AIM OF THE EXERCISE ▸ Could you restate the entries below word for word and leave the images out?

Records from a collection ▸
===============

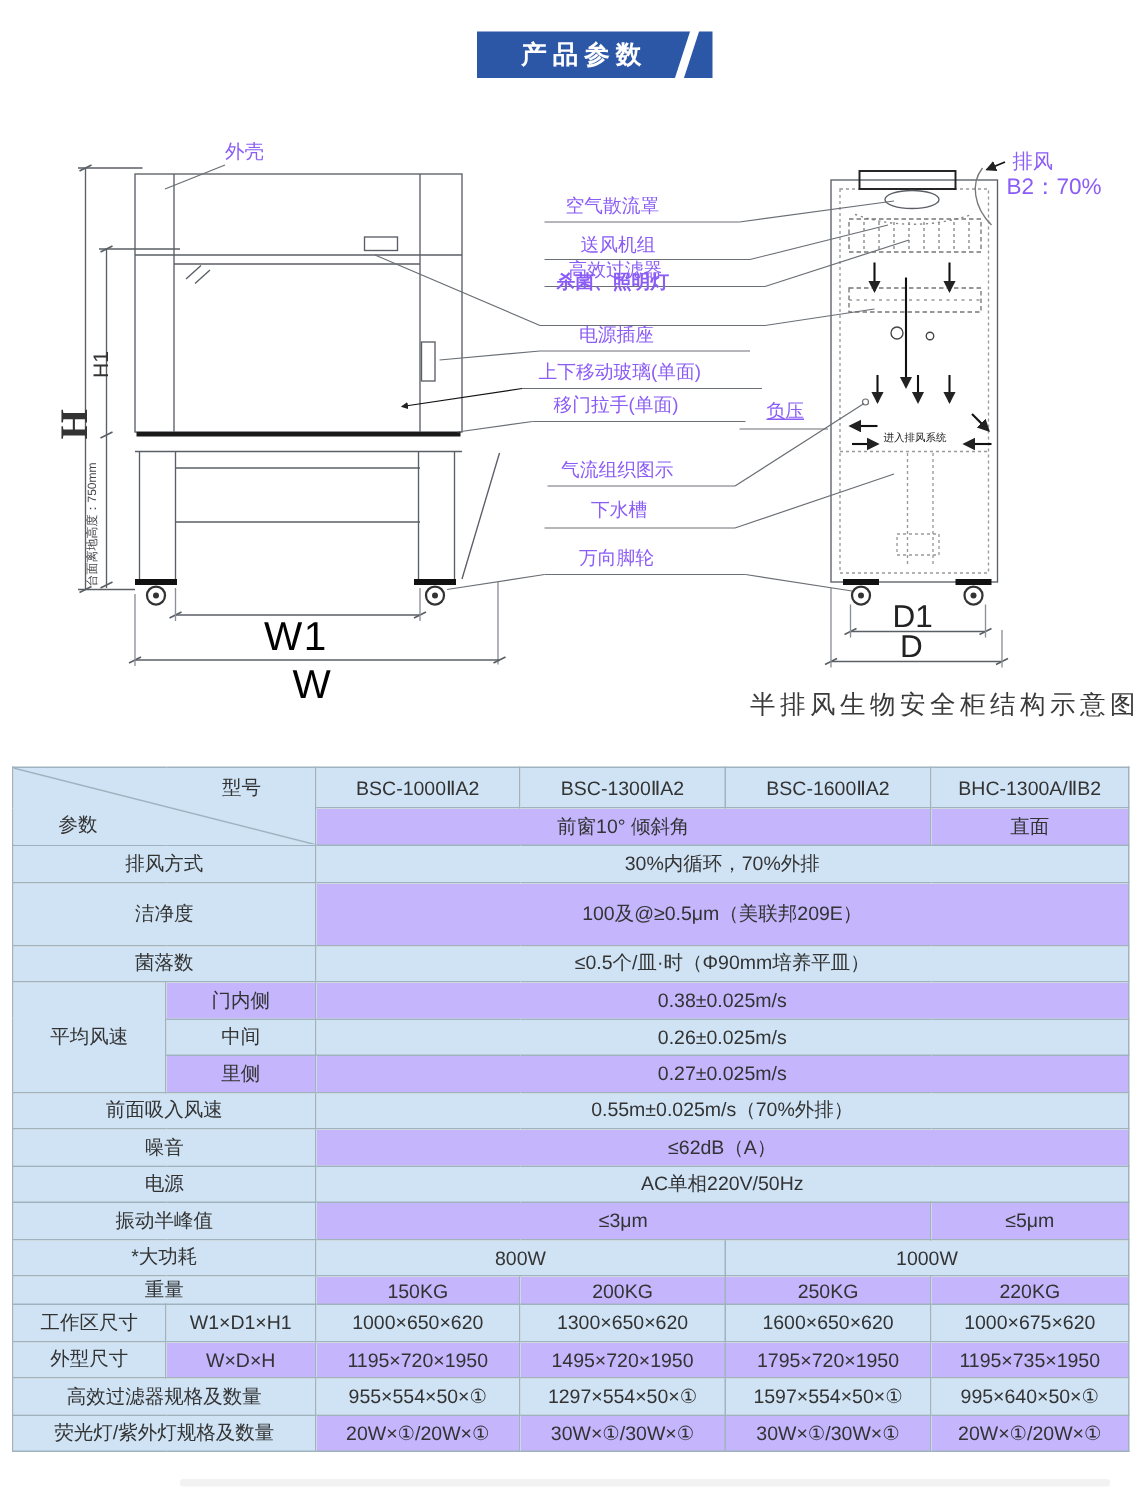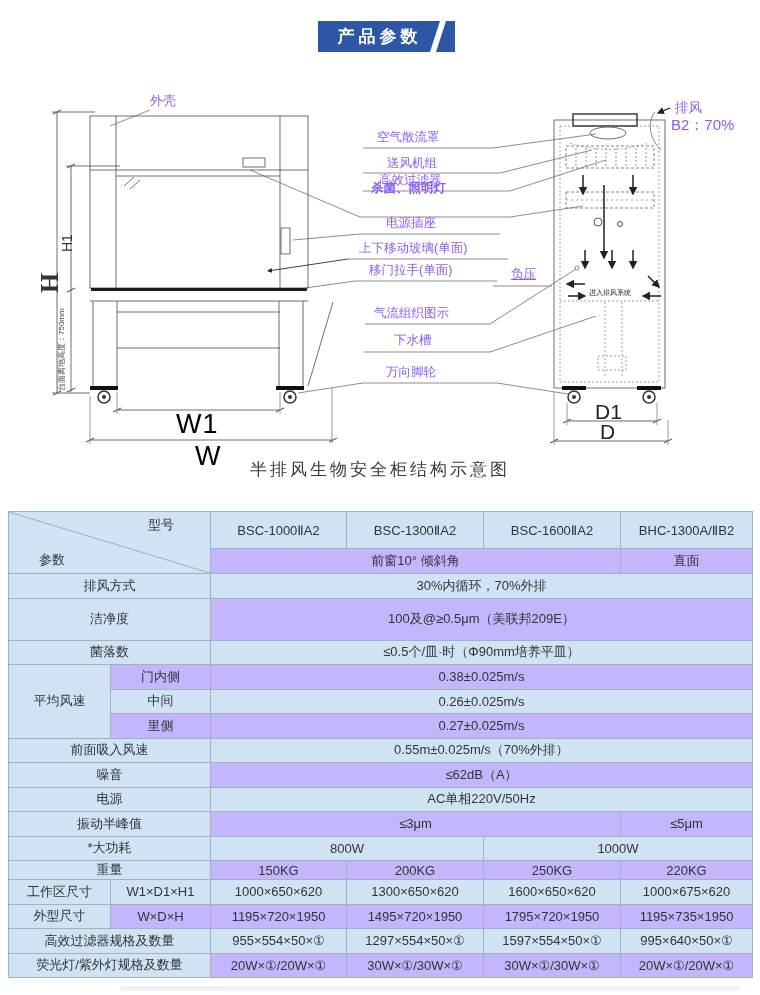--- a/index.html
+++ b/index.html
@@ -7,7 +7,7 @@
   .page{position:relative;width:760px;height:995px;background:#ffffff;overflow:hidden;}
 
   
-  .title-box{position:absolute;left:318px;top:21px;width:137px;height:31px;background:#2c57a7;
+  .title-box{position:absolute;left:318px;top:21px;width:157px;height:31px;background:#2c57a7;
     color:#fff;font-size:17px;font-weight:bold;letter-spacing:4px;line-height:31px;text-align:center;
     padding-right:14px;box-sizing:border-box;}
   .title-slash{position:absolute;right:14px;top:-3px;width:6px;height:37px;background:#ffffff;

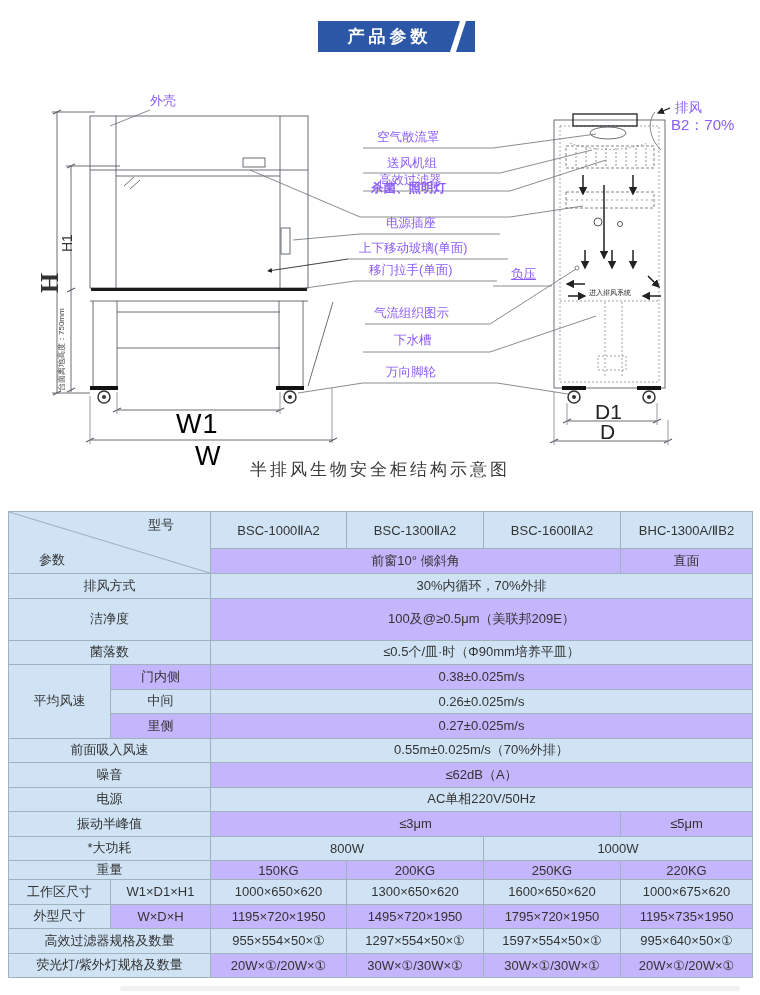--- a/index.html
+++ b/index.html
@@ -21,7 +21,7 @@
   .dlabel.med{font-size:21px;color:#222;}
   .dlabel.tiny{font-size:7px;color:#222;letter-spacing:0;}
   .vlabel{position:absolute;white-space:nowrap;transform:rotate(-90deg);transform-origin:0 0;color:#333;}
-  .caption{position:absolute;left:0;top:458px;width:760px;text-align:center;
+  .caption{position:absolute;left:0;top:458px;width:760px;text-align:right;
     font-family:"Liberation Serif",serif;font-size:17px;letter-spacing:3px;color:#3a3a3a;}
 
   

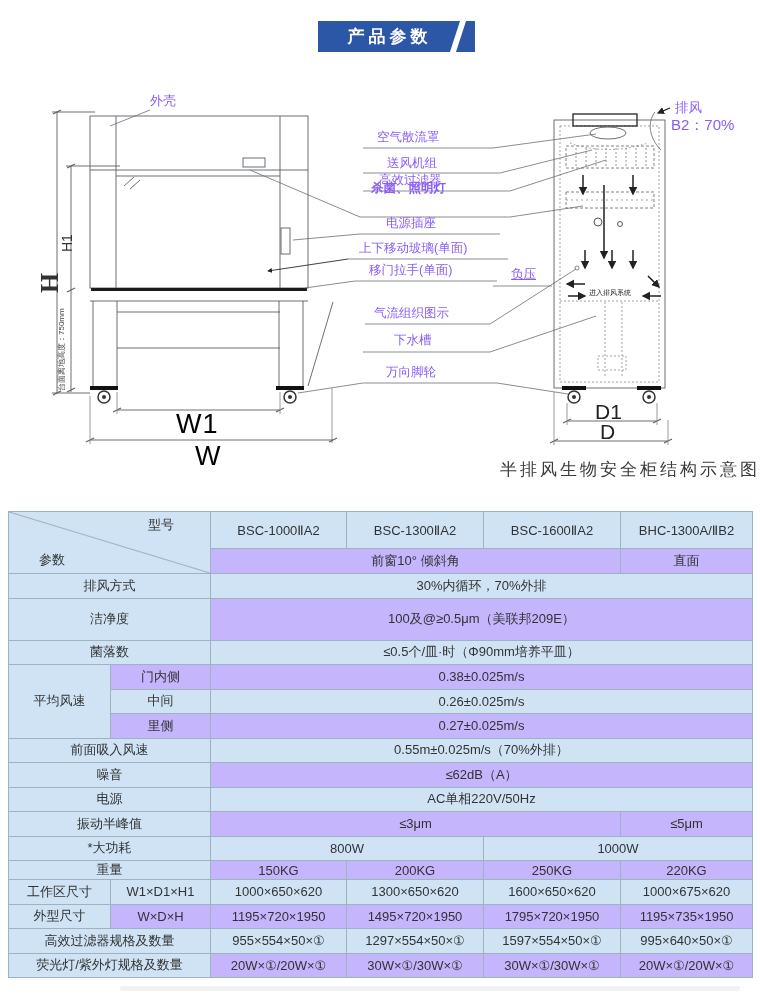--- a/index.html
+++ b/index.html
@@ -228,7 +228,7 @@
         <col style="width:132px">
     </colgroup>
     <tbody>
-        <tr style="height:37px">
+        <tr style="height:27px">
       <td class="corner" colspan="2" rowspan="2">
         <svg viewBox="0 0 202 52" preserveAspectRatio="none">
           <line x1="0" y1="0" x2="202" y2="52" stroke="#9fb3bf" stroke-width="1"></line>

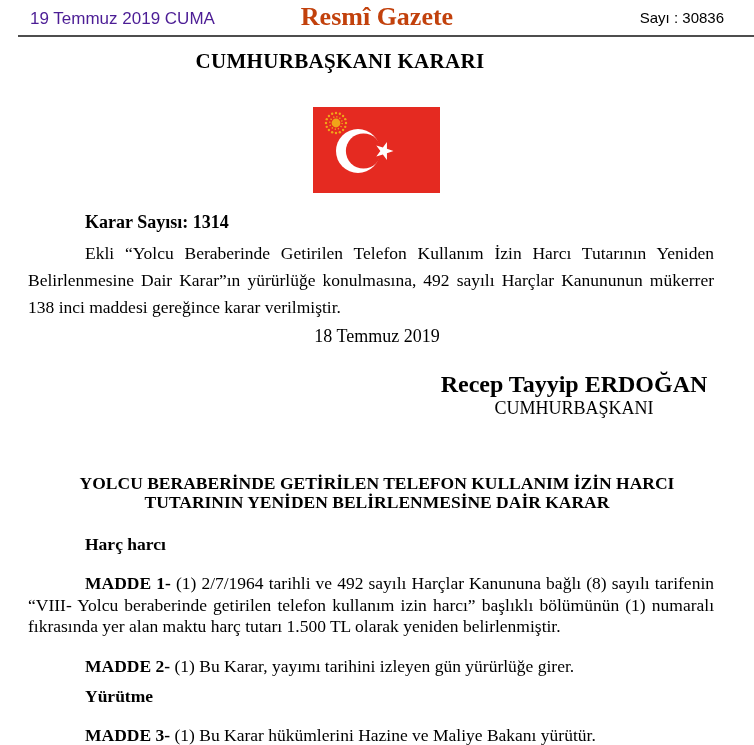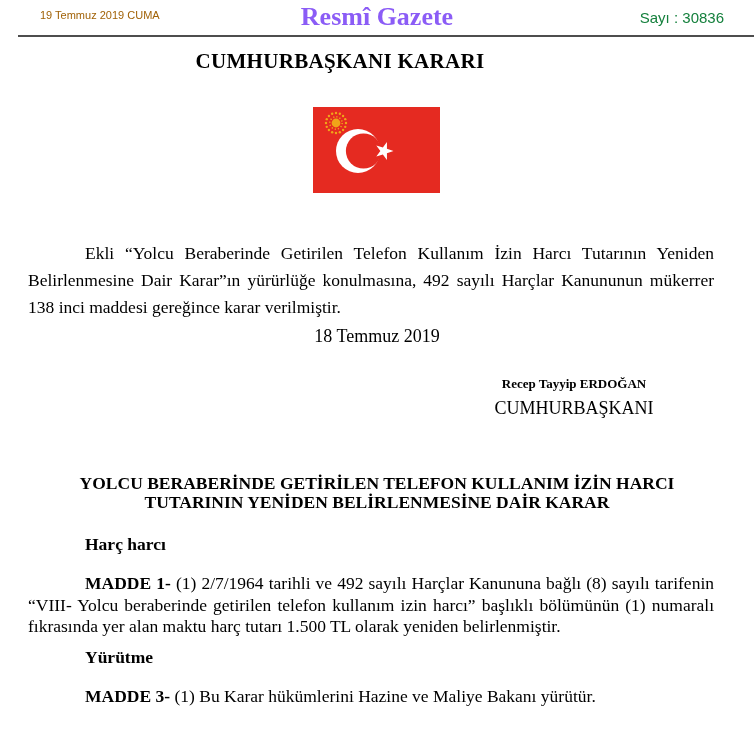--- a/index.html
+++ b/index.html
@@ -13,9 +13,9 @@
   }
   
   .masthead-date{
-    position:absolute;left:40px;top:9px;
+    position:absolute;left:30px;top:9px;
     font-family:"Liberation Sans", sans-serif;
-    font-size:11px;color:#a16207;
+    font-size:17px;color:#4c1d95;
   }
   .masthead-title{
     position:absolute;left:0;top:2px;width:754px;

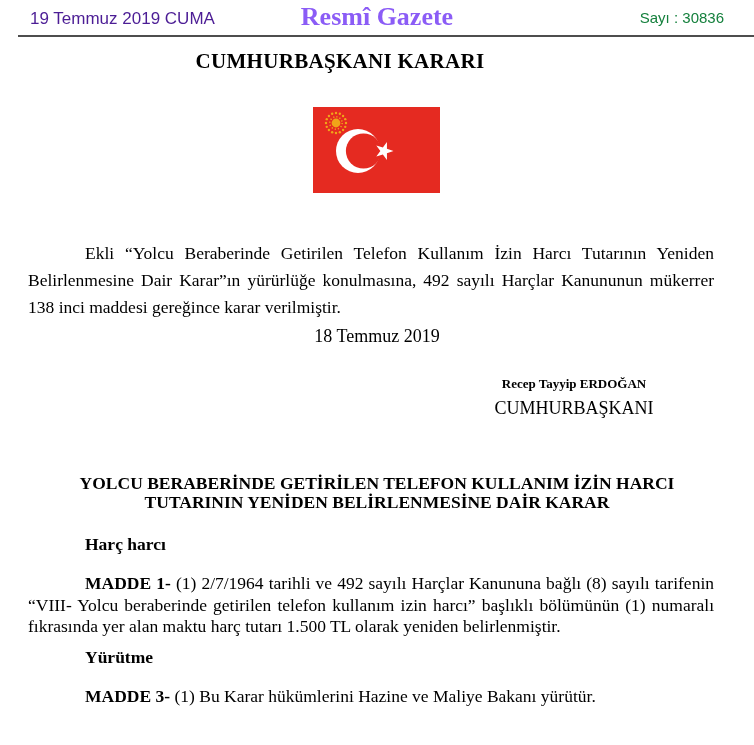--- a/index.html
+++ b/index.html
@@ -22,7 +22,7 @@
     text-align:center;
     font-family:"Liberation Serif", serif;
     font-weight:bold;font-size:26px;
-    color:#8b5cf6;
+    color:#c2410c;
   }
   .masthead-issue{
     position:absolute;right:30px;top:9px;

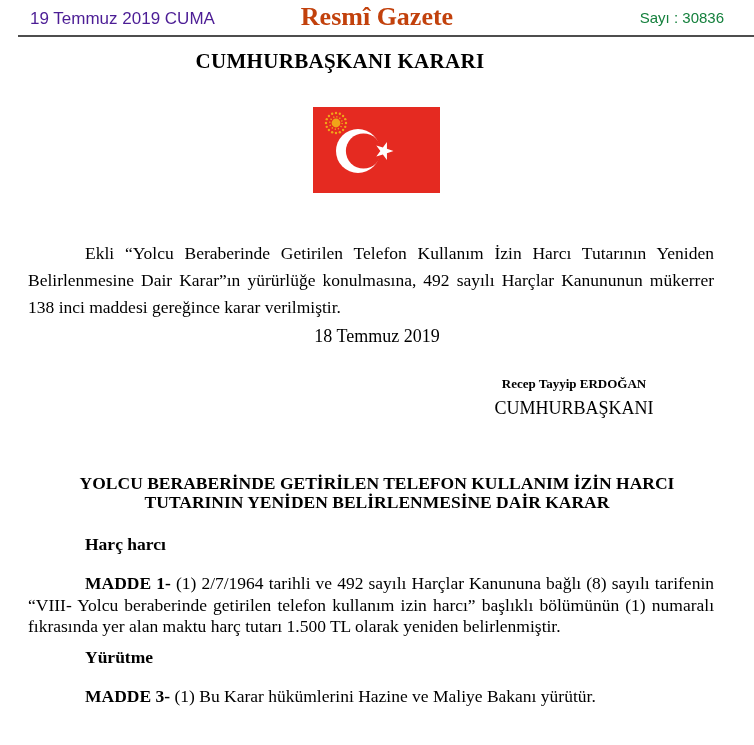--- a/index.html
+++ b/index.html
@@ -27,7 +27,7 @@
   .masthead-issue{
     position:absolute;right:30px;top:9px;
     font-family:"Liberation Sans", sans-serif;
-    font-size:15px;color:#15803d;
+    font-size:15px;color:#000000;
   }
   .masthead-rule{
     position:absolute;left:18px;top:35px;width:736px;height:2px;

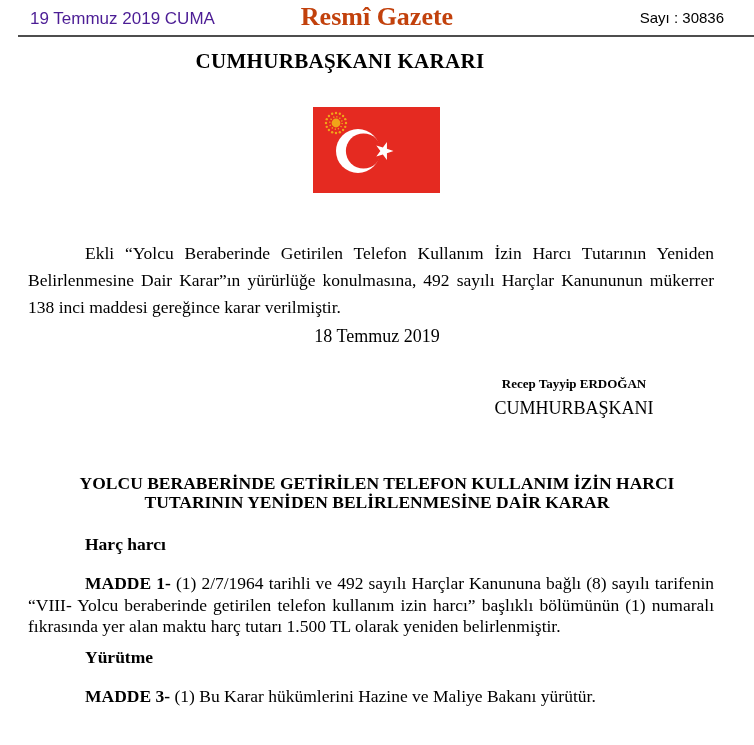--- a/index.html
+++ b/index.html
@@ -129,6 +129,7 @@
     </svg>
   </div>
 
+  <div class="decision-no">Karar Sayısı: 1314</div>
 
   <div class="intro-paragraph">Ekli “Yolcu Beraberinde Getirilen Telefon Kullanım İzin Harcı Tutarının Yeniden Belirlenmesine Dair Karar”ın yürürlüğe konulmasına, 492 sayılı Harçlar Kanununun mükerrer 138 inci maddesi gereğince karar verilmiştir.</div>
 

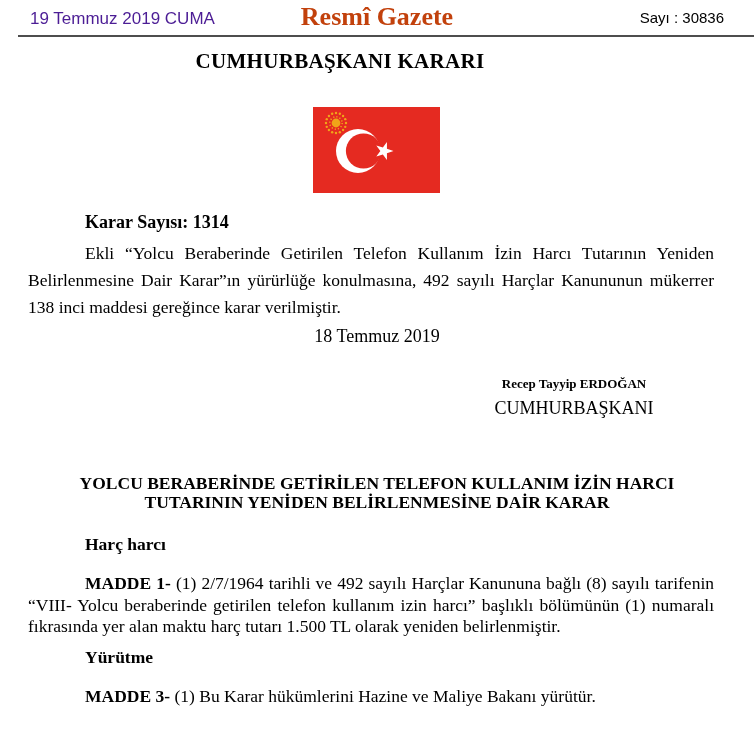--- a/index.html
+++ b/index.html
@@ -60,7 +60,7 @@
     transform:translateX(-50%);
     text-align:center;white-space:nowrap;
   }
-  .signature .sig-name{font-weight:bold;font-size:13px;line-height:24px;}
+  .signature .sig-name{font-weight:bold;font-size:24px;line-height:24px;}
   .signature .sig-title{font-size:18px;line-height:24px;}
   
   .decree-title{

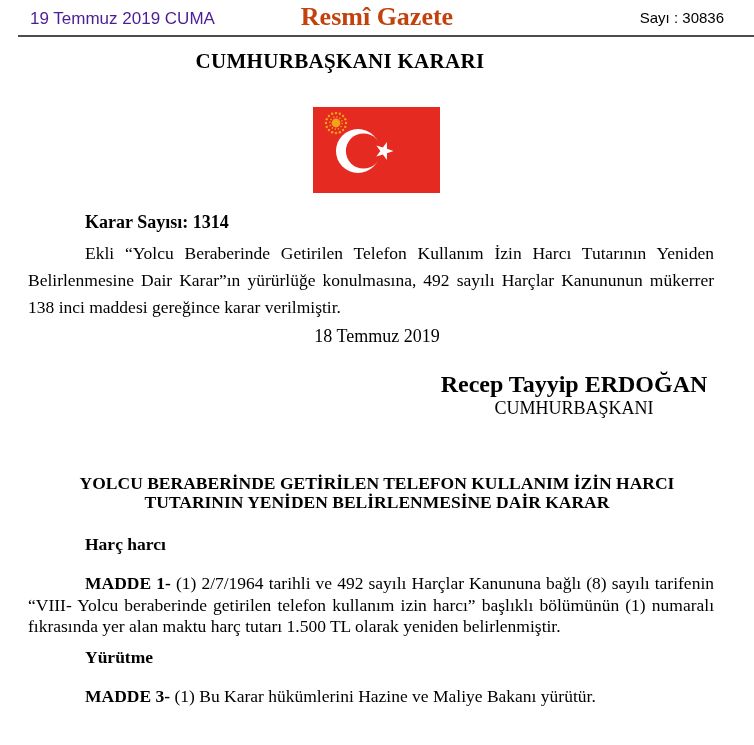--- a/index.html
+++ b/index.html
@@ -150,6 +150,7 @@
     </div>
 
     <div class="article">
+      <div class="article-body"><span class="article-label">MADDE 2-</span><span> (1) Bu Karar, yayımı tarihini izleyen gün yürürlüğe girer.</span></div>
     </div>
 
     <div class="article">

===============

EXPECTED ANSWER ▸
--- a/index.html
+++ b/index.html
@@ -7,7 +7,7 @@
   .page{position:relative;width:760px;height:995px;background:#ffffff;overflow:hidden;}
 
   
-  .title-box{position:absolute;left:318px;top:21px;width:137px;height:31px;background:#2c57a7;
+  .title-box{position:absolute;left:318px;top:21px;width:157px;height:31px;background:#2c57a7;
     color:#fff;font-size:17px;font-weight:bold;letter-spacing:4px;line-height:31px;text-align:center;
     padding-right:14px;box-sizing:border-box;}
   .title-slash{position:absolute;right:14px;top:-3px;width:6px;height:37px;background:#ffffff;

--- a/index.html
+++ b/index.html
@@ -21,7 +21,7 @@
   .dlabel.med{font-size:21px;color:#222;}
   .dlabel.tiny{font-size:7px;color:#222;letter-spacing:0;}
   .vlabel{position:absolute;white-space:nowrap;transform:rotate(-90deg);transform-origin:0 0;color:#333;}
-  .caption{position:absolute;left:0;top:458px;width:760px;text-align:center;
+  .caption{position:absolute;left:0;top:458px;width:760px;text-align:right;
     font-family:"Liberation Serif",serif;font-size:17px;letter-spacing:3px;color:#3a3a3a;}
 
   

--- a/index.html
+++ b/index.html
@@ -228,7 +228,7 @@
         <col style="width:132px">
     </colgroup>
     <tbody>
-        <tr style="height:37px">
+        <tr style="height:27px">
       <td class="corner" colspan="2" rowspan="2">
         <svg viewBox="0 0 202 52" preserveAspectRatio="none">
           <line x1="0" y1="0" x2="202" y2="52" stroke="#9fb3bf" stroke-width="1"></line>

--- a/index.html
+++ b/index.html
@@ -13,9 +13,9 @@
   }
   
   .masthead-date{
-    position:absolute;left:40px;top:9px;
+    position:absolute;left:30px;top:9px;
     font-family:"Liberation Sans", sans-serif;
-    font-size:11px;color:#a16207;
+    font-size:17px;color:#4c1d95;
   }
   .masthead-title{
     position:absolute;left:0;top:2px;width:754px;

--- a/index.html
+++ b/index.html
@@ -22,7 +22,7 @@
     text-align:center;
     font-family:"Liberation Serif", serif;
     font-weight:bold;font-size:26px;
-    color:#8b5cf6;
+    color:#c2410c;
   }
   .masthead-issue{
     position:absolute;right:30px;top:9px;

--- a/index.html
+++ b/index.html
@@ -27,7 +27,7 @@
   .masthead-issue{
     position:absolute;right:30px;top:9px;
     font-family:"Liberation Sans", sans-serif;
-    font-size:15px;color:#15803d;
+    font-size:15px;color:#000000;
   }
   .masthead-rule{
     position:absolute;left:18px;top:35px;width:736px;height:2px;

--- a/index.html
+++ b/index.html
@@ -129,6 +129,7 @@
     </svg>
   </div>
 
+  <div class="decision-no">Karar Sayısı: 1314</div>
 
   <div class="intro-paragraph">Ekli “Yolcu Beraberinde Getirilen Telefon Kullanım İzin Harcı Tutarının Yeniden Belirlenmesine Dair Karar”ın yürürlüğe konulmasına, 492 sayılı Harçlar Kanununun mükerrer 138 inci maddesi gereğince karar verilmiştir.</div>
 

--- a/index.html
+++ b/index.html
@@ -60,7 +60,7 @@
     transform:translateX(-50%);
     text-align:center;white-space:nowrap;
   }
-  .signature .sig-name{font-weight:bold;font-size:13px;line-height:24px;}
+  .signature .sig-name{font-weight:bold;font-size:24px;line-height:24px;}
   .signature .sig-title{font-size:18px;line-height:24px;}
   
   .decree-title{

--- a/index.html
+++ b/index.html
@@ -150,6 +150,7 @@
     </div>
 
     <div class="article">
+      <div class="article-body"><span class="article-label">MADDE 2-</span><span> (1) Bu Karar, yayımı tarihini izleyen gün yürürlüğe girer.</span></div>
     </div>
 
     <div class="article">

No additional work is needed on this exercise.